> [RECORD SET]:
|---|

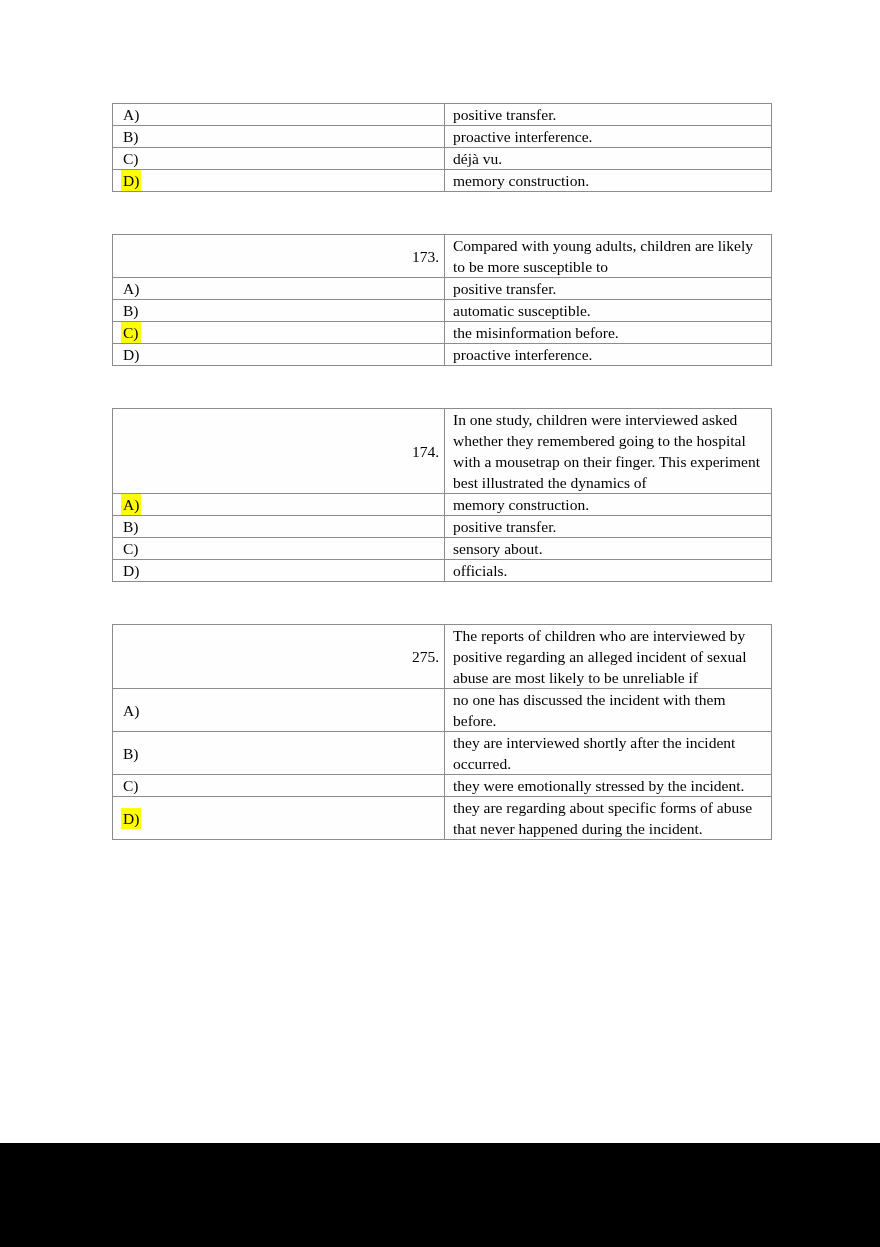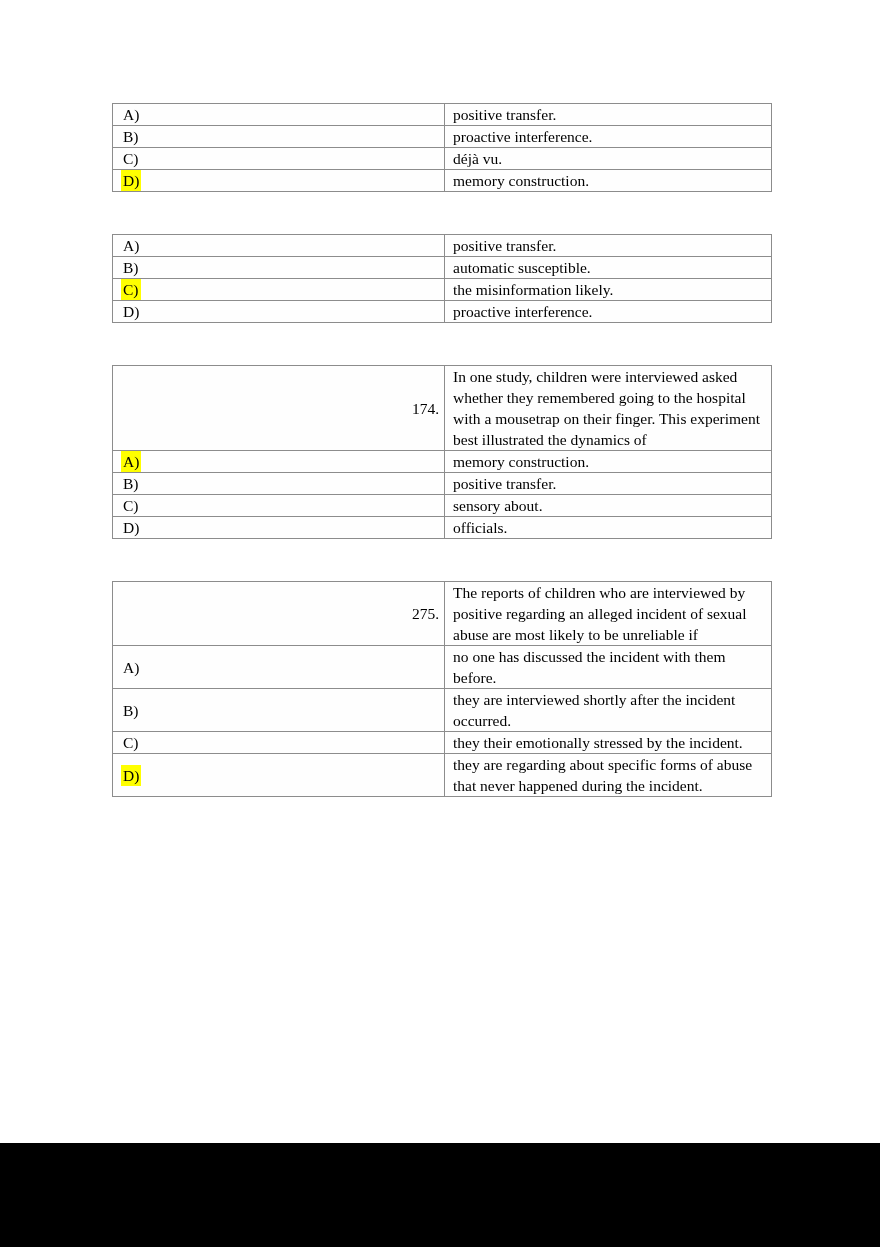--- a/index.html
+++ b/index.html
@@ -109,6 +109,10 @@
           <col class="c2">
         </colgroup>
     <tbody>
+      <tr class="question-row">
+        <td class="num-cell">173.</td>
+        <td class="question-cell">Compared with young adults, children are likely to be more susceptible to</td>
+      </tr>
 
   <tr class="option-row">
     <td class="letter-cell"><span class="letter">A)</span></td>

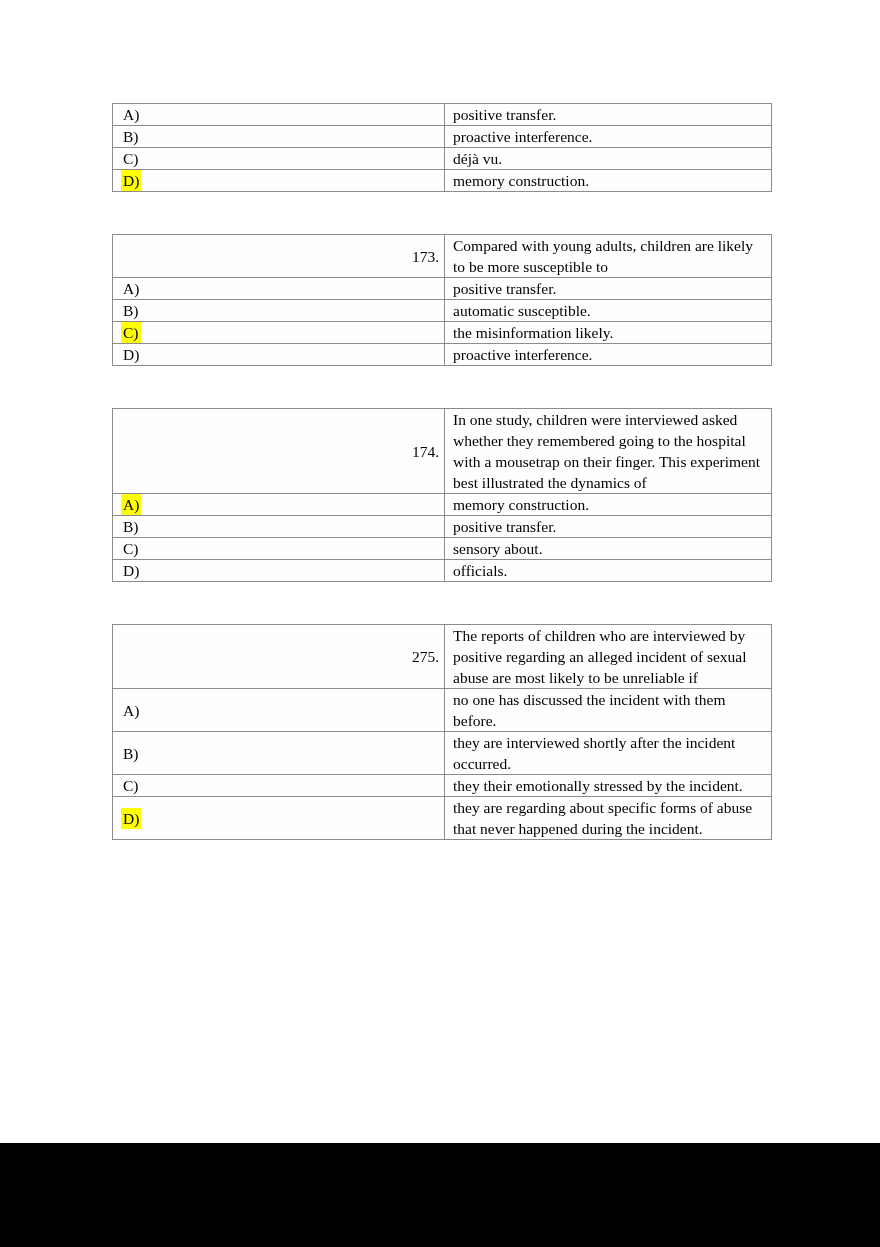--- a/index.html
+++ b/index.html
@@ -126,7 +126,7 @@
 
   <tr class="option-row">
     <td class="letter-cell"><span class="letter hl">C)</span></td>
-    <td class="option-text-cell">the misinformation likely.</td>
+    <td class="option-text-cell">the misinformation before.</td>
   </tr>
 
   <tr class="option-row">

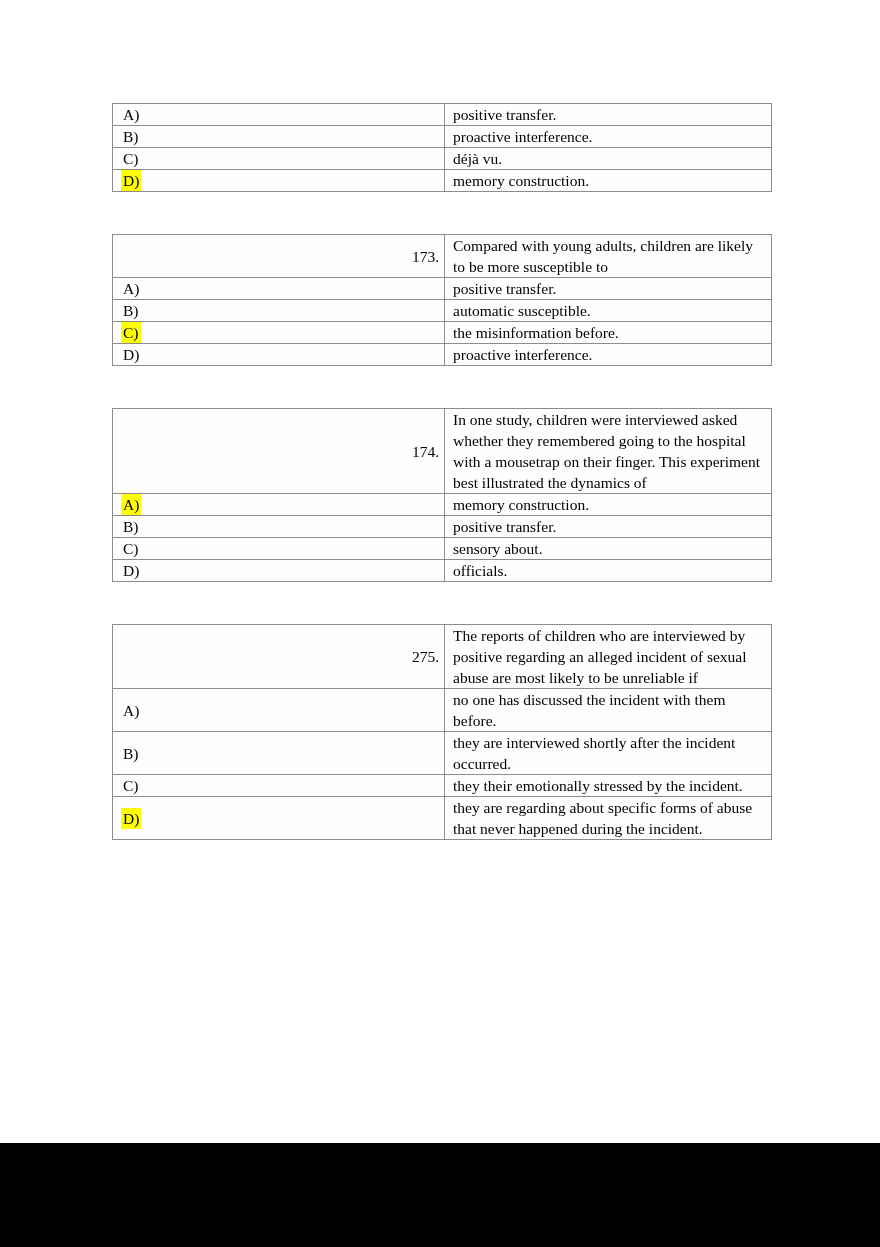--- a/index.html
+++ b/index.html
@@ -192,7 +192,7 @@
 
   <tr class="option-row">
     <td class="letter-cell"><span class="letter">C)</span></td>
-    <td class="option-text-cell">they their emotionally stressed by the incident.</td>
+    <td class="option-text-cell">they were emotionally stressed by the incident.</td>
   </tr>
 
   <tr class="option-row">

|---|

> [EXERCISE]:
The required output is the exact lines from the opening line of the entries through the line with "their emotionally stressed by the incident.</td>", inclusive, without pictures.

> [ANSWER SECTION]:
--- a/index.html
+++ b/index.html
@@ -109,6 +109,10 @@
           <col class="c2">
         </colgroup>
     <tbody>
+      <tr class="question-row">
+        <td class="num-cell">173.</td>
+        <td class="question-cell">Compared with young adults, children are likely to be more susceptible to</td>
+      </tr>
 
   <tr class="option-row">
     <td class="letter-cell"><span class="letter">A)</span></td>

--- a/index.html
+++ b/index.html
@@ -126,7 +126,7 @@
 
   <tr class="option-row">
     <td class="letter-cell"><span class="letter hl">C)</span></td>
-    <td class="option-text-cell">the misinformation likely.</td>
+    <td class="option-text-cell">the misinformation before.</td>
   </tr>
 
   <tr class="option-row">

--- a/index.html
+++ b/index.html
@@ -192,7 +192,7 @@
 
   <tr class="option-row">
     <td class="letter-cell"><span class="letter">C)</span></td>
-    <td class="option-text-cell">they their emotionally stressed by the incident.</td>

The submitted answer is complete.